Exercise aim: Below are records; copy every line among them that contains the word "sibilatrix".
· · · ·
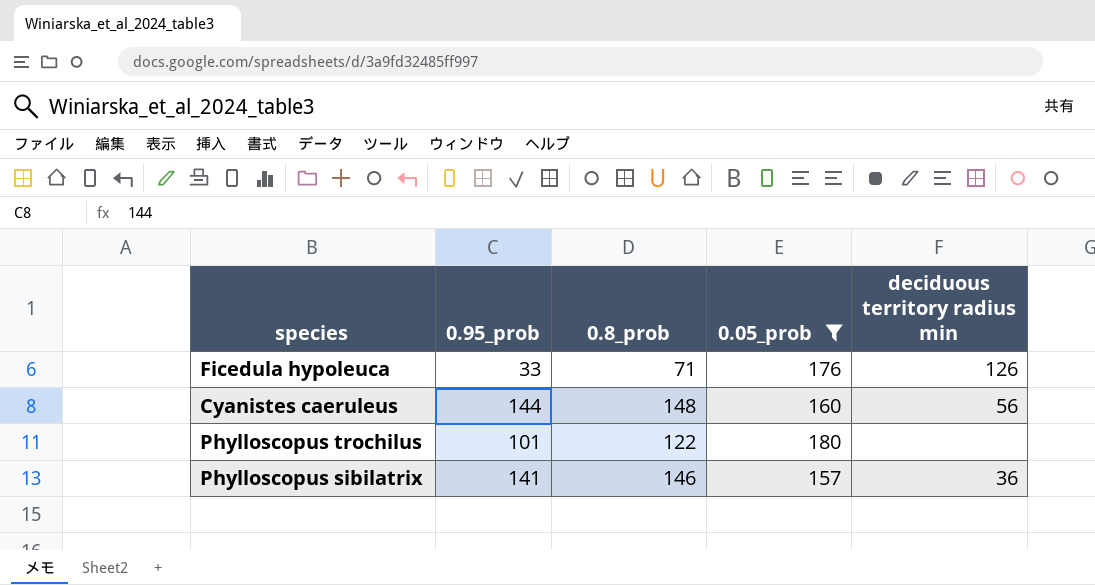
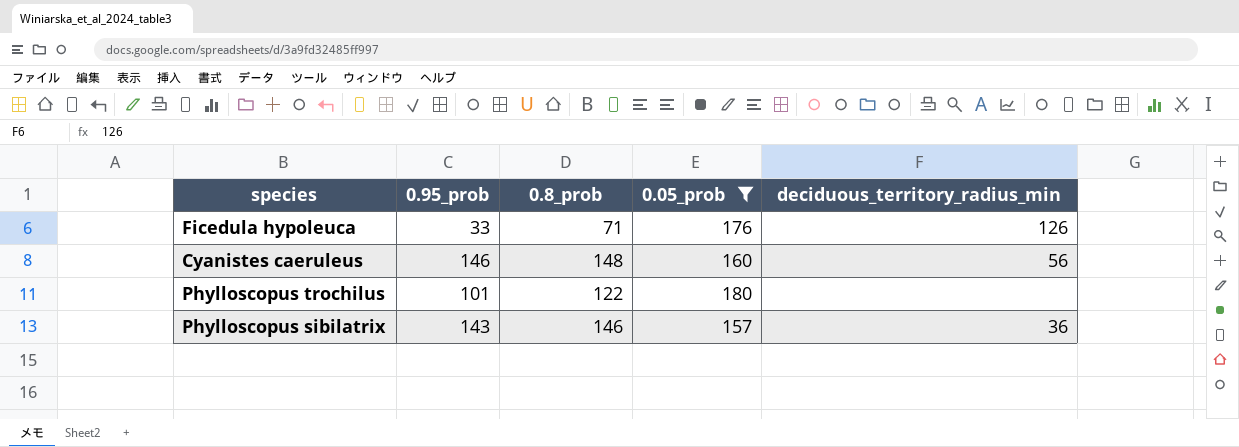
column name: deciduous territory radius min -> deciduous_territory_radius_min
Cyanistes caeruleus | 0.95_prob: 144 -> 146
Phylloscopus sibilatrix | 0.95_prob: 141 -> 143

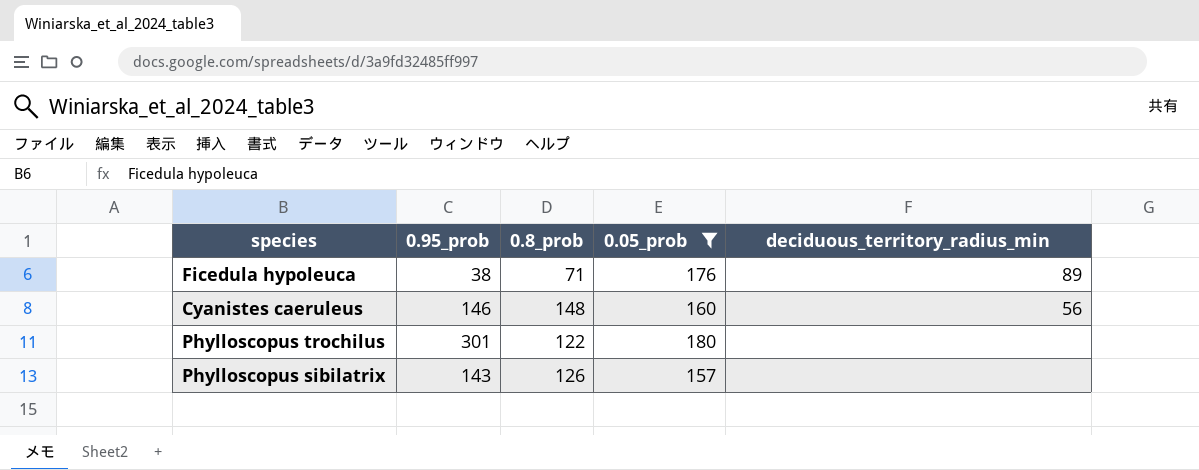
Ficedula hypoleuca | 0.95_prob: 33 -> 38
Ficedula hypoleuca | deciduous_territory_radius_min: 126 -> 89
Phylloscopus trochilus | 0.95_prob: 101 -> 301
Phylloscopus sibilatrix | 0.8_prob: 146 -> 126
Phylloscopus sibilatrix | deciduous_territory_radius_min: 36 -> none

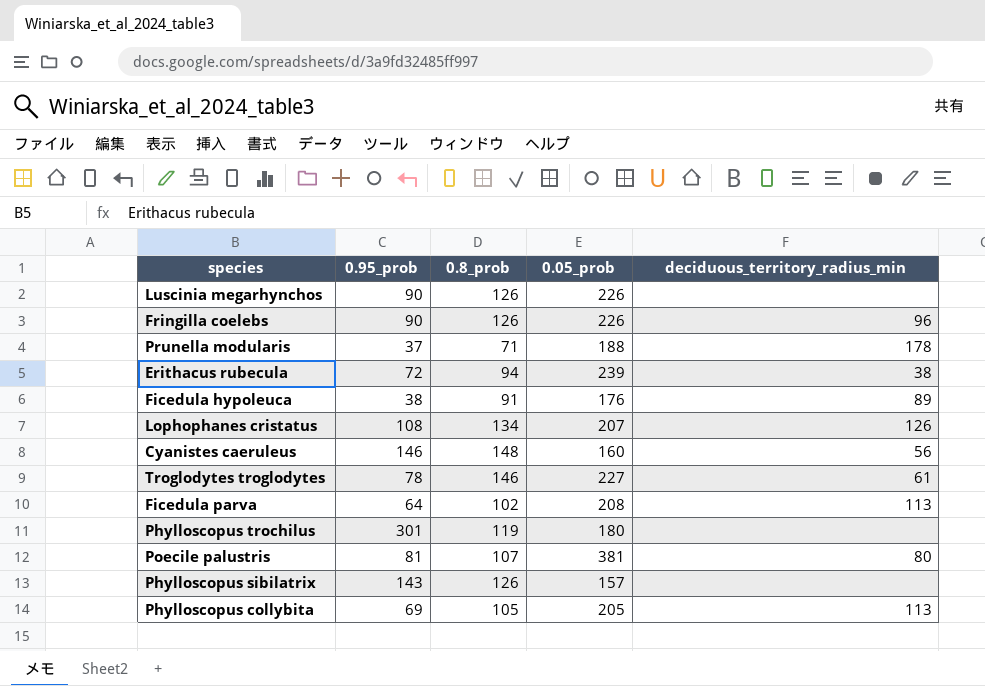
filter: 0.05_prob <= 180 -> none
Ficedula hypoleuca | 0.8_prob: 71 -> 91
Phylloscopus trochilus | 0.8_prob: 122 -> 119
· · · ·
Output of the exercise:
Phylloscopus sibilatrix | 0.95_prob: 141 -> 143
Phylloscopus sibilatrix | 0.8_prob: 146 -> 126
Phylloscopus sibilatrix | deciduous_territory_radius_min: 36 -> none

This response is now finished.